20. The turbine blade outer air seal of claim 19, wherein at least
two vortex channel feed holes of the plurality of vortex channel
feed holes have different cross-sectional areas to control flow of
cooling fluids through the vortex channel feed holes into the at
least one vortex cooling channel.
Description
FIELD OF THE INVENTION
[0001] This invention is directed generally to turbine airfoils,
and more particularly to cooling systems in outer air seals
proximate to turbine blades in turbine engines.
BACKGROUND
[0002] Typically, gas turbine engines include a compressor for
compressing air, a combustor for mixing the compressed air with
fuel and igniting the mixture, and a turbine blade assembly for
producing power. Combustors often operate at high temperatures that
may exceed 2,500 degrees Fahrenheit. Typical turbine combustor
configurations expose turbine blade assemblies to these high
temperatures. As a result, turbine blades must be made of materials
capable of withstanding such high temperatures. Turbine blades and
other components often contain cooling systems for prolonging the
life of the blades and reducing the likelihood of failure as a
result of excessive temperatures.
[0003] Turbine blades typically extend radially from a rotor
assembly and terminate at a tip within close proximity of the outer
air seals attached to a shroud. The outer air seals may be exposed
to the hot combustion gases and, similar to the turbine blades, the
outer air seals often rely on internal cooling systems to reduce
stress and increase the life cycle. Conventional cooling systems in
the outer air seals often require large cooling fluid supply flows.

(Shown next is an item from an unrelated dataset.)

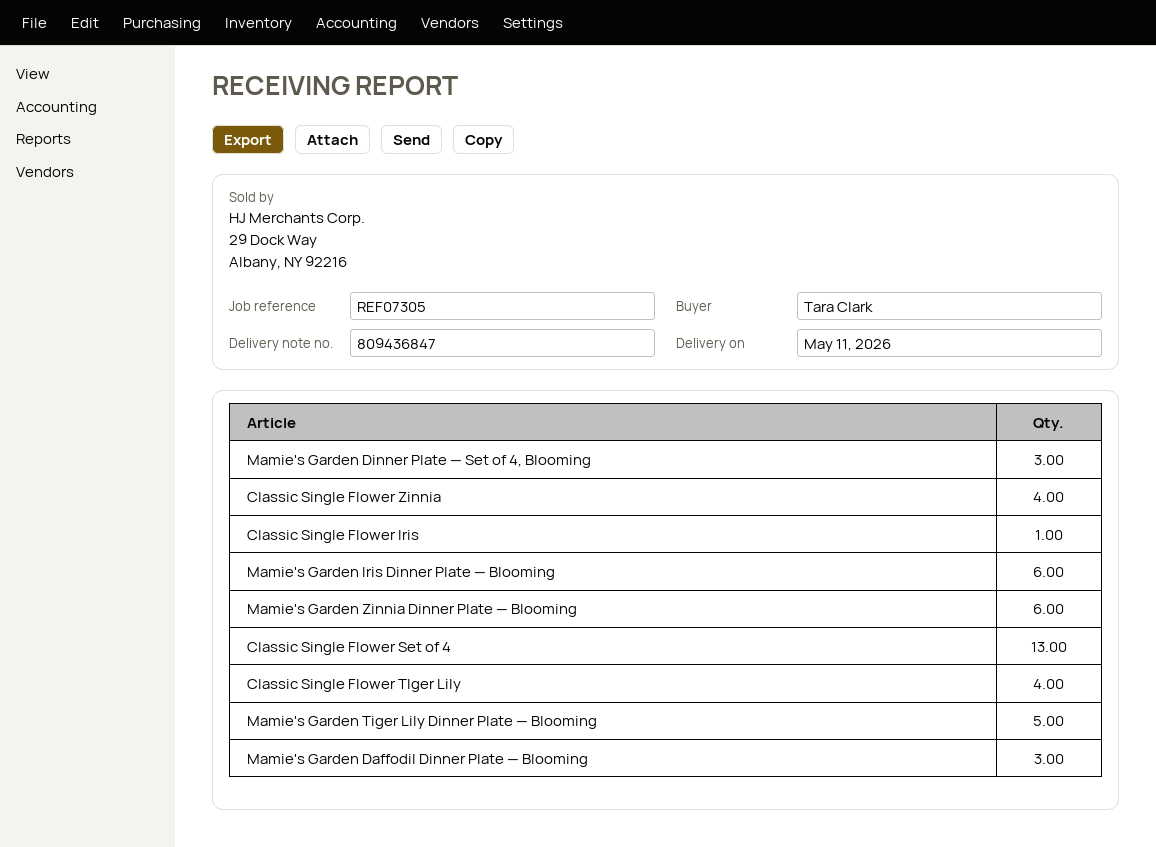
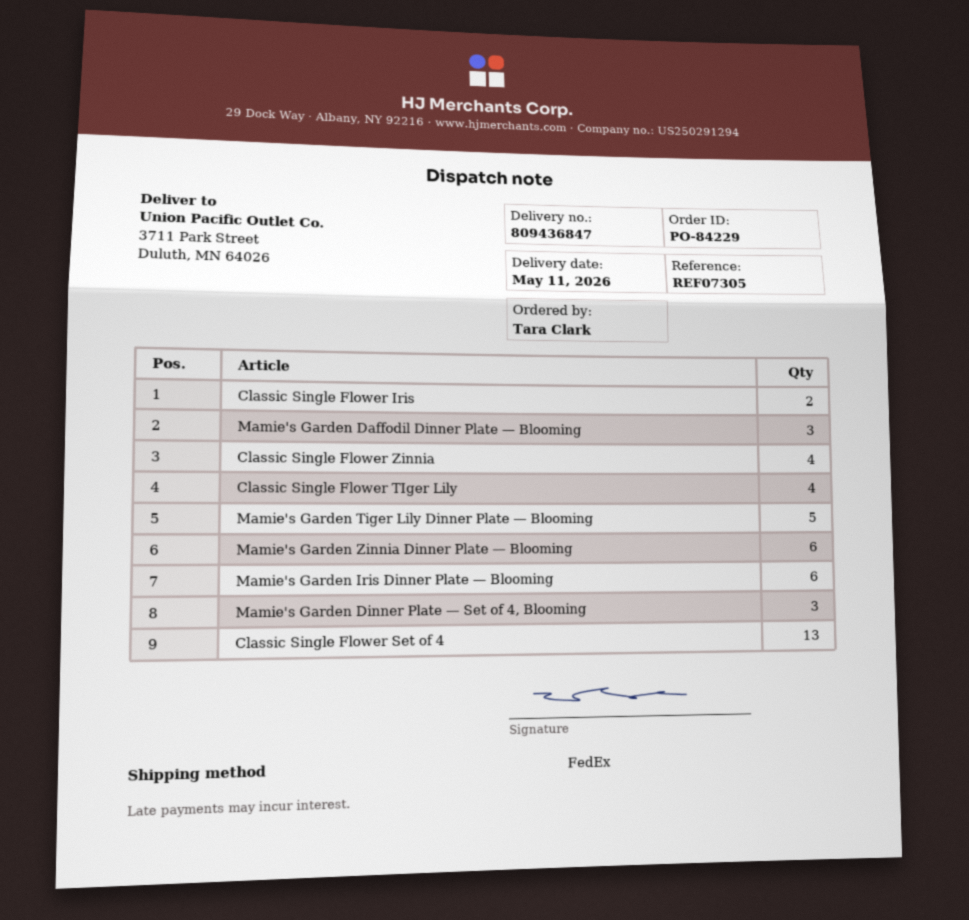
Classic Single Flower Iris: 1 -> 2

Thus, a need exists for a more efficient cooling system for a
turbine blade outer air seal.
SUMMARY OF THE INVENTION
[0004] This invention relates to a cooling system in a turbine
blade outer air seal usable in turbine engines. The turbine blade
outer air seal may be positioned radially outward from a tip of a
rotatable turbine blade and in close proximity to the turbine blade
tip. The outer air seal may be formed from an outer seal housing
having at least one outer sealing plate with a slight curvature
that follows a rotational path of a tip of a turbine blade. The
outer air seal may also include a cooling fluid collection chamber
positioned in the outer seal housing and including an inlet for
receiving cooling fluids from a cooling fluid supply source. The
outer air seal may include one or more vortex cooling channels in
the outer seal housing and positioned in close proximity to an
outer sealing surface of the outer sealing plate for cooling the
outer sealing plate. The vortex cooling channel may extend from a
position proximate to an upstream edge of the at least one outer
sealing plate to a downstream edge of the at least one outer
sealing plate such that cooling fluids may be exhausted through an
exhaust orifice in the downstream edge. The outer air seal may
include a plurality of vortex cooling channels extending from a
position proximate to the upstream edge of the at least one outer
sealing plate to the downstream edge of the at least one outer
sealing plate such that cooling fluids may be exhausted through
exhaust orifices in the downstream edge, wherein each vortex
cooling channel forms an independent cooling channel. The vortex
cooling channels may be positioned generally parallel to each other
and may be spaced equally from each other.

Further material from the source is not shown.